■ **Front-end code edit data**:
■ ■ ■ ■ ■

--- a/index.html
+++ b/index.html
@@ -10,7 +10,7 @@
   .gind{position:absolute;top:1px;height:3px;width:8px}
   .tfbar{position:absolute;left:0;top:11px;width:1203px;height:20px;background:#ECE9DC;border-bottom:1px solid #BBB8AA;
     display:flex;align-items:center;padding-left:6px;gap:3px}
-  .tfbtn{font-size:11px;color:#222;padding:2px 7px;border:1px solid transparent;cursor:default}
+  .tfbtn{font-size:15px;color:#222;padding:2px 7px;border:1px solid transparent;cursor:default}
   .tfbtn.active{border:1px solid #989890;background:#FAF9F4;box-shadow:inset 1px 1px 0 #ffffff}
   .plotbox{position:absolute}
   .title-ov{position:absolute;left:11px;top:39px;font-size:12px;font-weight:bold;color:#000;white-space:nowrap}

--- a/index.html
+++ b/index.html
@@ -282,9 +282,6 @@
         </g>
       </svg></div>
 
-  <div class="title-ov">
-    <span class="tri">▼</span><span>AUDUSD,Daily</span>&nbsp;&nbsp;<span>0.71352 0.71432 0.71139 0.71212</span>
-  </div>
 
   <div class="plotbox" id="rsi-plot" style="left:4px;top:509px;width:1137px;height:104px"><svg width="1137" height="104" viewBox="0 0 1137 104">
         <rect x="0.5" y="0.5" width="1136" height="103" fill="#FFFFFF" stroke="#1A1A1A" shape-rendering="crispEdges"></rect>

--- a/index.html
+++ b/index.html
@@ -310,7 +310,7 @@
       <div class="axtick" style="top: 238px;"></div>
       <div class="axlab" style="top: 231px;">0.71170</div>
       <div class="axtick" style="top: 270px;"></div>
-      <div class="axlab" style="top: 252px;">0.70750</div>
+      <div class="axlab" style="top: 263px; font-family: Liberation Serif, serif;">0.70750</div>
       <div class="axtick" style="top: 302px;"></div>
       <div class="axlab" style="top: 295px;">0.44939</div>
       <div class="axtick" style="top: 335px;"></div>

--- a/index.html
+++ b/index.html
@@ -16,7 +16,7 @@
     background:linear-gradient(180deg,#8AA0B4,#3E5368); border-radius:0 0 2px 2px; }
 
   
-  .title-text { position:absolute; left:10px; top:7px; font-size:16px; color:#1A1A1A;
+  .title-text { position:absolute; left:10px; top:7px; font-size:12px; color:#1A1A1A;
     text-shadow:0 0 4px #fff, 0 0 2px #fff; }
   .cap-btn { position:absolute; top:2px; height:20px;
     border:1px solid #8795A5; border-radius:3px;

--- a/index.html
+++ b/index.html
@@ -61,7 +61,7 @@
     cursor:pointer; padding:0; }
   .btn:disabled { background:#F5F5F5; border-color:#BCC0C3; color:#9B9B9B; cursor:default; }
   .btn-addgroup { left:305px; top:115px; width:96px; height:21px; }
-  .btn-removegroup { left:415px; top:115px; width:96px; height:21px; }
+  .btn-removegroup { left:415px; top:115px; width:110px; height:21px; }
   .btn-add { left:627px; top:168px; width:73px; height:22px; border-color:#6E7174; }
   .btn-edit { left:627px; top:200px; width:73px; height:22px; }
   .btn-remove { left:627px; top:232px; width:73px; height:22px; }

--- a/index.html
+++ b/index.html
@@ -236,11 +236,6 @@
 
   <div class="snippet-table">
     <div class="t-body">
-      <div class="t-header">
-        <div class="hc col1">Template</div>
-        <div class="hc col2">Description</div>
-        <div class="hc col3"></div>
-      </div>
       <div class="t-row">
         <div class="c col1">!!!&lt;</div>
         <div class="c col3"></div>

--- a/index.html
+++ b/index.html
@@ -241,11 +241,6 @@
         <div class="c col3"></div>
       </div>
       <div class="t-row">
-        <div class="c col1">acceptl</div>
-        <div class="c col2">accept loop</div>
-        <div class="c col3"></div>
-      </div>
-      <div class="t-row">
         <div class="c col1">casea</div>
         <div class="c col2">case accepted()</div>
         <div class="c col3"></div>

■ ■ ■ ■ ■

■ **PROMPT**:
Copy out each line from the preceding entries that mentions the word "position".

■ **WRITTEN SOLUTION**:
   .gind{position:absolute;top:1px;height:3px;width:8px}
   .tfbar{position:absolute;left:0;top:11px;width:1203px;height:20px;background:#ECE9DC;border-bottom:1px solid #BBB8AA;
   .plotbox{position:absolute}
   .title-ov{position:absolute;left:11px;top:39px;font-size:12px;font-weight:bold;color:#000;white-space:nowrap}
-  .title-text { position:absolute; left:10px; top:7px; font-size:16px; color:#1A1A1A;
+  .title-text { position:absolute; left:10px; top:7px; font-size:12px; color:#1A1A1A;
   .cap-btn { position:absolute; top:2px; height:20px;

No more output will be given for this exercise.